(Content revision data)
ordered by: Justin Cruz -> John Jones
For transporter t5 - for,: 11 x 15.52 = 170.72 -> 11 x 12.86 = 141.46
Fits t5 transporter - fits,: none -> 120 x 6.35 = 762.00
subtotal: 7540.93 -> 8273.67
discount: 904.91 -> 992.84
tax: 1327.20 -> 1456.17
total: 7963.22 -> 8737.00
==
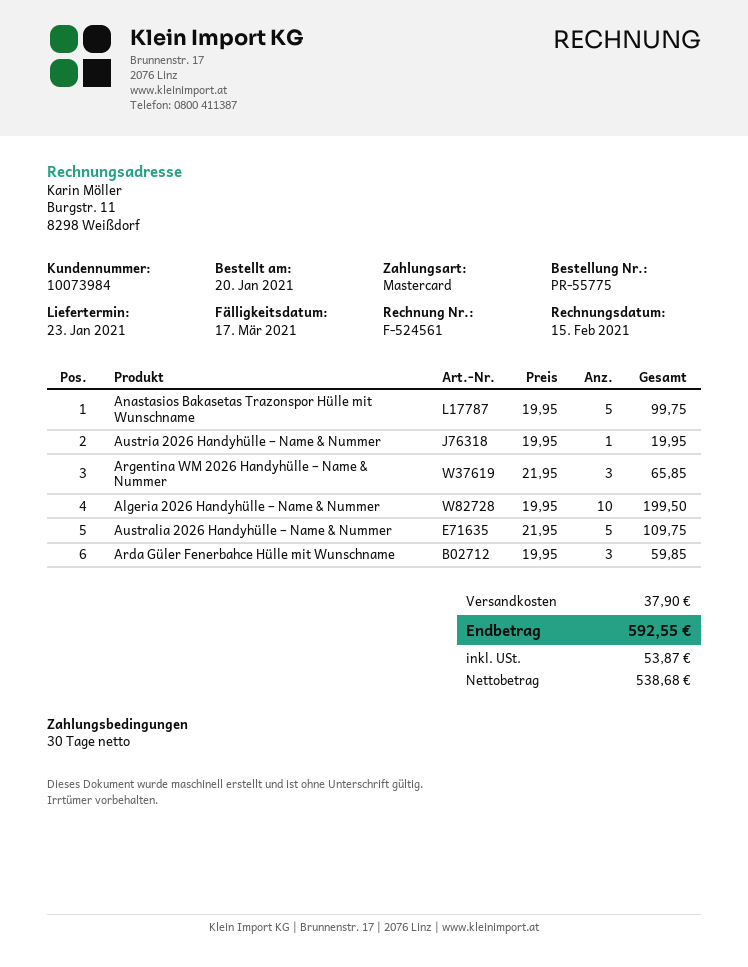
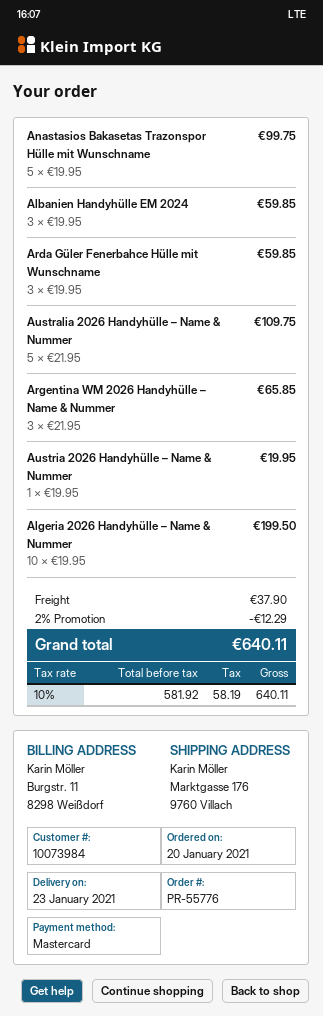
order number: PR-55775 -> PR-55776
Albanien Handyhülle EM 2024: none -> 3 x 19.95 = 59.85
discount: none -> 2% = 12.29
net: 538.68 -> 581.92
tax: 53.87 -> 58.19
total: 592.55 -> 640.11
--
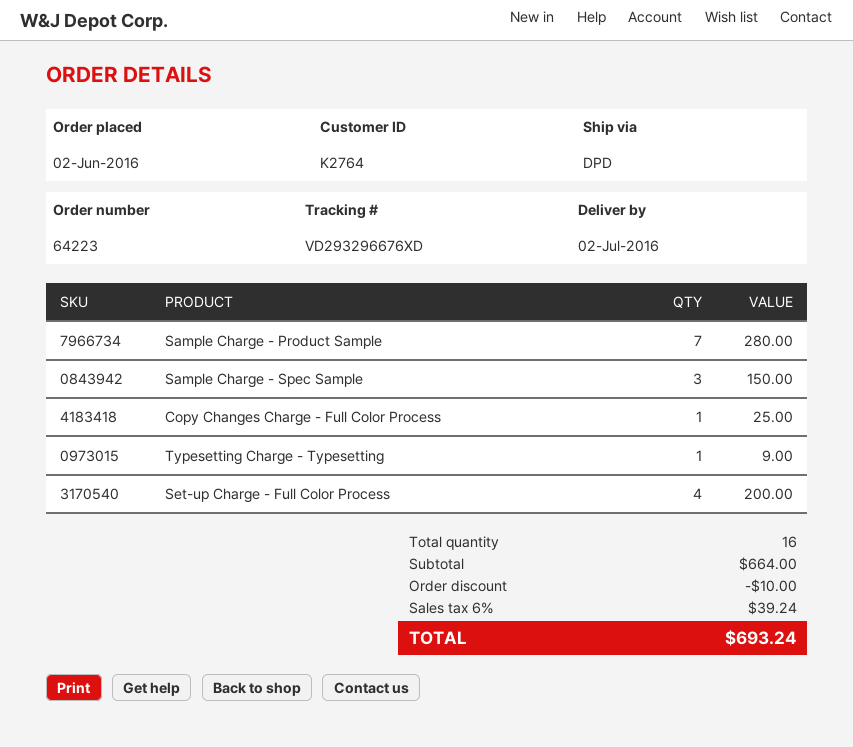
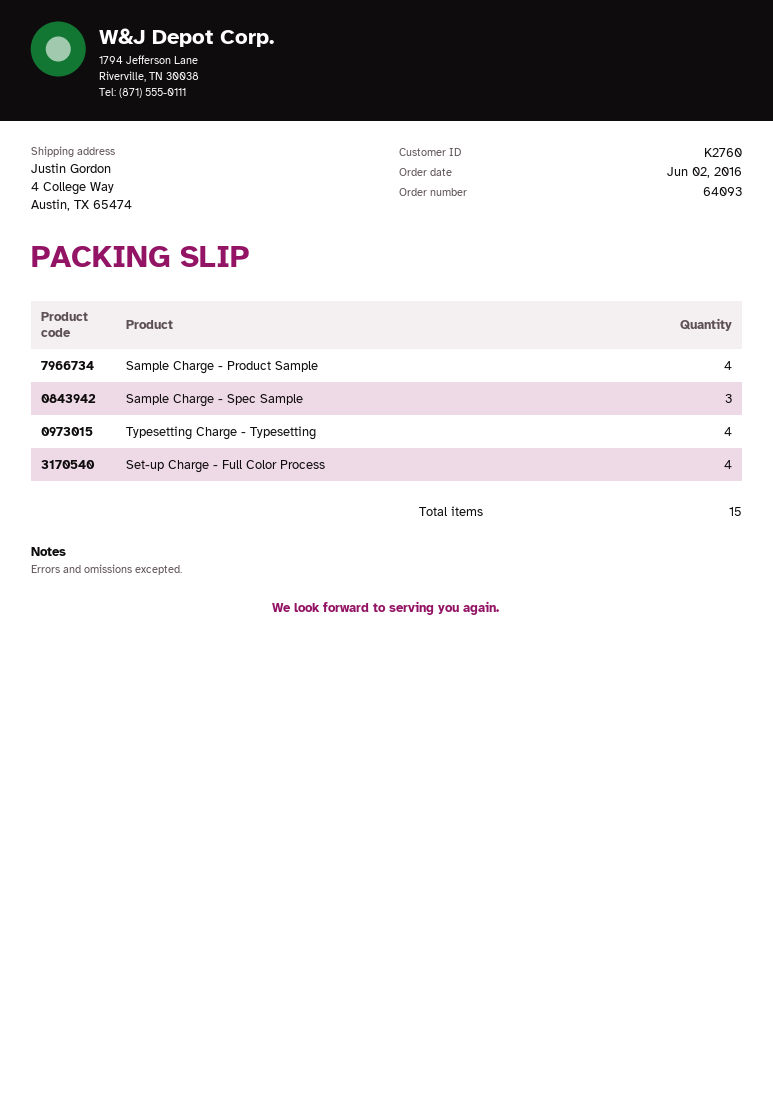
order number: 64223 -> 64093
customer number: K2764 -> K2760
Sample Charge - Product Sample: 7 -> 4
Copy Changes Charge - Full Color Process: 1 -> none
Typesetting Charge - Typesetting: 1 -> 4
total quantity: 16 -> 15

▸ **TASK ITEM**
Reproduce exactly the section above that begins at the line containing "ordered by: Justin Cruz -> John Jones" and ends at the line containing "total: 7963.22 -> 8737.00", leaving out all other lines.

▸ **SOLUTION**
ordered by: Justin Cruz -> John Jones
For transporter t5 - for,: 11 x 15.52 = 170.72 -> 11 x 12.86 = 141.46
Fits t5 transporter - fits,: none -> 120 x 6.35 = 762.00
subtotal: 7540.93 -> 8273.67
discount: 904.91 -> 992.84
tax: 1327.20 -> 1456.17
total: 7963.22 -> 8737.00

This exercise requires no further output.